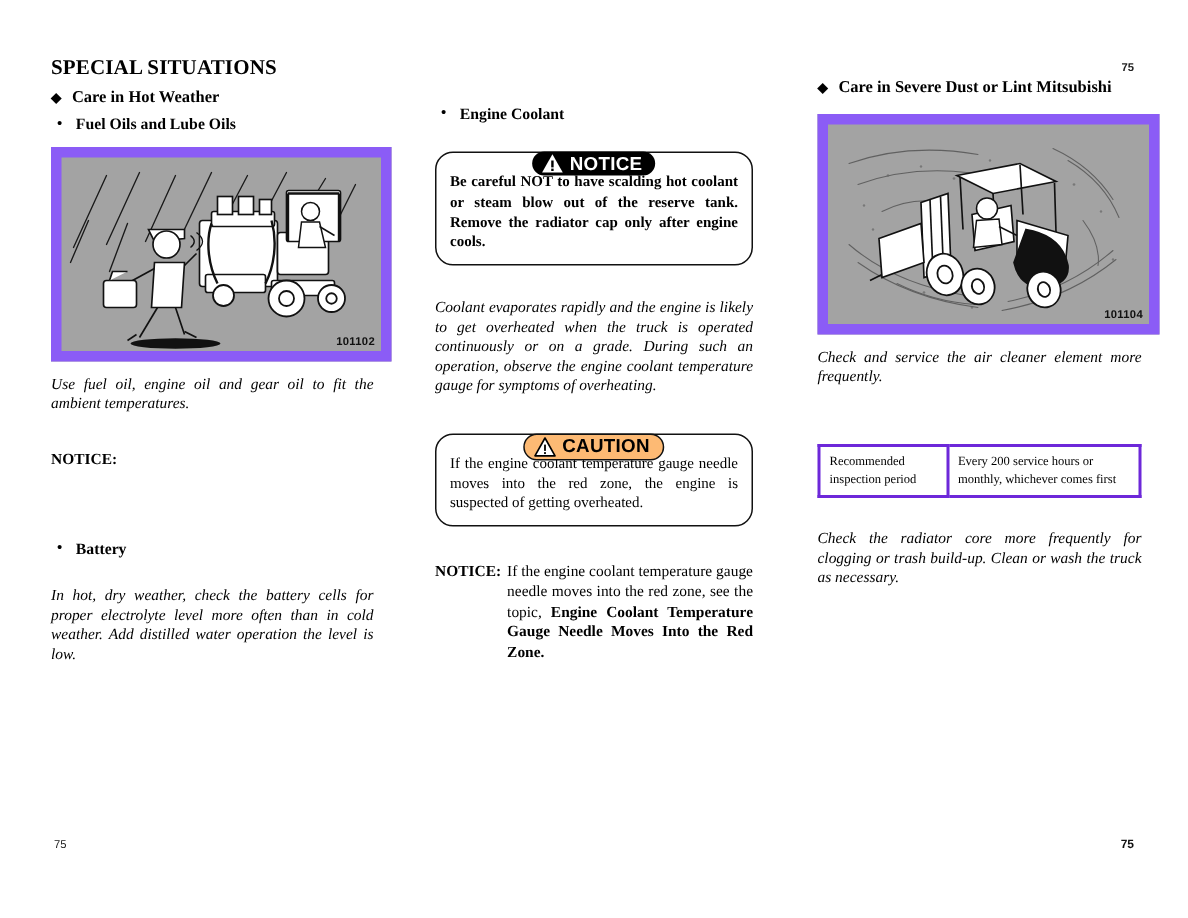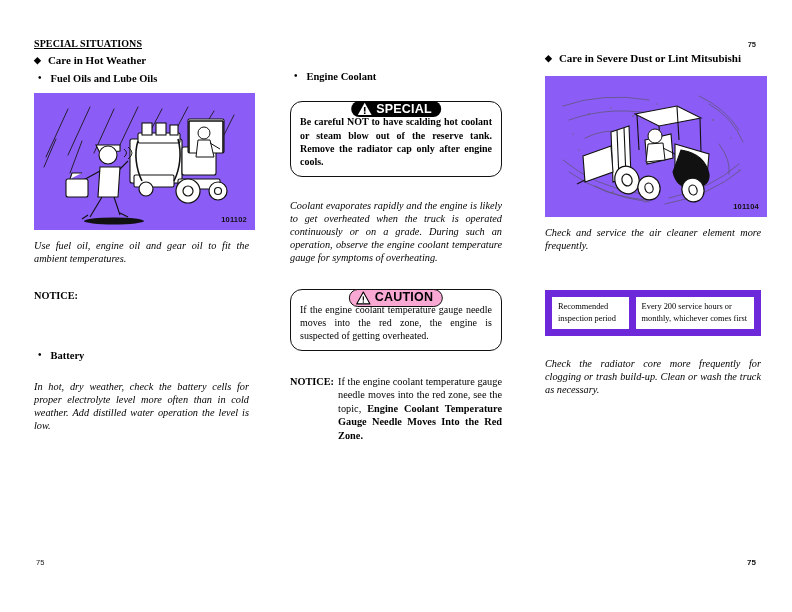--- a/index.html
+++ b/index.html
@@ -50,25 +50,24 @@
   .col {
     position: absolute;
     top: 38px;
   }
   .col-1 { left: 34px;  width: 215px; }
   .col-2 { left: 290px; width: 212px; }
   .col-3 { left: 545px; width: 216px; }
 
   
   h1.section-title {
-    font-size: 10px;
+    font-size: 14px;
     font-weight: bold;
     margin: 0 0 5px 0;
     letter-spacing: 0.1px;
-    text-decoration: underline;
   }
   .head-diamond {
     font-size: 11px;
     font-weight: bold;
     margin: 0 0 4px 0;
     display: flex;
     align-items: flex-start;
     line-height: 1.25;
   }
   .head-diamond .bullet-d {
@@ -86,23 +85,23 @@
   }
   .head-bullet .bullet-s {
     margin-left: 4px;
     margin-right: 9px;
     font-size: 10px;
     line-height: 1.15;
   }
 
   
   .figure {
-    border: 4px solid #8b5cf6;
+    border: 7px solid #8b5cf6;
     position: relative;
-    background: #8b5cf6;
+    background: #a3a3a3;
     overflow: hidden;
   }
   .fig-code {
     position: absolute;
     right: 4px;
     bottom: 2px;
     font-family: "Liberation Sans", sans-serif;
     font-size: 7.5px;
     font-weight: bold;
     color: #111;
@@ -160,21 +159,21 @@
     gap: 4px;
     padding: 1px 9px 1px 6px;
     z-index: 3;
   }
   .alert-tag.warning {
     background: #000;
     border-radius: 9px;
     color: #fff;
   }
   .alert-tag.caution {
-    background: #f9a8d4;
+    background: #fdba74;
     border: 1.1px solid #111;
     border-radius: 9px;
     color: #000;
   }
   .alert-tag .tag-label {
     font-family: "Liberation Sans", sans-serif;
     font-weight: bold;
     font-size: 12.5px;
     letter-spacing: 0.2px;
     line-height: 1;
@@ -182,21 +181,21 @@
   .alert-tag svg { display: block; }
 
   
   table.spec {
     border-collapse: collapse;
     width: 100%;
     font-size: 8.4px;
     line-height: 1.42;
   }
   table.spec td {
-    border: 7px solid #6d28d9;
+    border: 2px solid #6d28d9;
     padding: 4px 6px;
     vertical-align: top;
   }
   td.spec-left { width: 40%; }
 </style>
 </head>
 <body>
 
 <div class="page">
 
@@ -314,21 +313,21 @@
       <span>Engine Coolant</span>
     </div>
 
     <div class="alert" style="margin-top:18px;">
       <div class="alert-tag warning">
         <svg width="15" height="14" viewBox="0 0 15 14">
           <polygon points="7.5,0.8 14.4,13 0.6,13" fill="#ffffff"></polygon>
           <rect x="6.7" y="5" width="1.6" height="4.6" fill="#000000"></rect>
           <rect x="6.7" y="10.4" width="1.6" height="1.6" fill="#000000"></rect>
         </svg>
-        <span class="tag-label">SPECIAL</span>
+        <span class="tag-label">NOTICE</span>
       </div>
       <div class="alert-body">Be careful NOT to have scalding hot coolant or steam blow out of the reserve tank.  Remove the radiator cap only after engine cools.</div>
     </div>
 
     <p class="body" style="margin-top:22px;">Coolant evaporates rapidly and the engine is likely to get overheated when the truck is operated continuously or on a grade. During such an operation, observe the engine coolant temperature gauge for symptoms of overheating.</p>
 
     <div class="alert" style="margin-top:24px;">
       <div class="alert-tag caution">
         <svg width="15" height="14" viewBox="0 0 15 14">
           <polygon points="7.5,1 14.2,12.9 0.8,12.9" fill="#ffffff" stroke="#000000" stroke-width="1.1" stroke-linejoin="round"></polygon>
-------
■ Your goal ■
Print the preceding material over again exactly. Please leave the pictures out.

■ Result below ■
--- a/index.html
+++ b/index.html
@@ -50,25 +50,24 @@
   .col {
     position: absolute;
     top: 38px;
   }
   .col-1 { left: 34px;  width: 215px; }
   .col-2 { left: 290px; width: 212px; }
   .col-3 { left: 545px; width: 216px; }
 
   
   h1.section-title {
-    font-size: 10px;
+    font-size: 14px;
     font-weight: bold;
     margin: 0 0 5px 0;
     letter-spacing: 0.1px;
-    text-decoration: underline;
   }
   .head-diamond {
     font-size: 11px;
     font-weight: bold;
     margin: 0 0 4px 0;
     display: flex;
     align-items: flex-start;
     line-height: 1.25;
   }
   .head-diamond .bullet-d {
@@ -86,23 +85,23 @@
   }
   .head-bullet .bullet-s {
     margin-left: 4px;
     margin-right: 9px;
     font-size: 10px;
     line-height: 1.15;
   }
 
   
   .figure {
-    border: 4px solid #8b5cf6;
+    border: 7px solid #8b5cf6;
     position: relative;
-    background: #8b5cf6;
+    background: #a3a3a3;
     overflow: hidden;
   }
   .fig-code {
     position: absolute;
     right: 4px;
     bottom: 2px;
     font-family: "Liberation Sans", sans-serif;
     font-size: 7.5px;
     font-weight: bold;
     color: #111;
@@ -160,21 +159,21 @@
     gap: 4px;
     padding: 1px 9px 1px 6px;
     z-index: 3;
   }
   .alert-tag.warning {
     background: #000;
     border-radius: 9px;
     color: #fff;
   }
   .alert-tag.caution {
-    background: #f9a8d4;
+    background: #fdba74;
     border: 1.1px solid #111;
     border-radius: 9px;
     color: #000;
   }
   .alert-tag .tag-label {
     font-family: "Liberation Sans", sans-serif;
     font-weight: bold;
     font-size: 12.5px;
     letter-spacing: 0.2px;
     line-height: 1;
@@ -182,21 +181,21 @@
   .alert-tag svg { display: block; }
 
   
   table.spec {
     border-collapse: collapse;
     width: 100%;
     font-size: 8.4px;
     line-height: 1.42;
   }
   table.spec td {
-    border: 7px solid #6d28d9;
+    border: 2px solid #6d28d9;
     padding: 4px 6px;
     vertical-align: top;
   }
   td.spec-left { width: 40%; }
 </style>
 </head>
 <body>
 
 <div class="page">
 
@@ -314,21 +313,21 @@
       <span>Engine Coolant</span>
     </div>
 
     <div class="alert" style="margin-top:18px;">
       <div class="alert-tag warning">
         <svg width="15" height="14" viewBox="0 0 15 14">
           <polygon points="7.5,0.8 14.4,13 0.6,13" fill="#ffffff"></polygon>
           <rect x="6.7" y="5" width="1.6" height="4.6" fill="#000000"></rect>
           <rect x="6.7" y="10.4" width="1.6" height="1.6" fill="#000000"></rect>
         </svg>
-        <span class="tag-label">SPECIAL</span>
+        <span class="tag-label">NOTICE</span>
       </div>
       <div class="alert-body">Be careful NOT to have scalding hot coolant or steam blow out of the reserve tank.  Remove the radiator cap only after engine cools.</div>
     </div>
 
     <p class="body" style="margin-top:22px;">Coolant evaporates rapidly and the engine is likely to get overheated when the truck is operated continuously or on a grade. During such an operation, observe the engine coolant temperature gauge for symptoms of overheating.</p>
 
     <div class="alert" style="margin-top:24px;">
       <div class="alert-tag caution">
         <svg width="15" height="14" viewBox="0 0 15 14">
           <polygon points="7.5,1 14.2,12.9 0.8,12.9" fill="#ffffff" stroke="#000000" stroke-width="1.1" stroke-linejoin="round"></polygon>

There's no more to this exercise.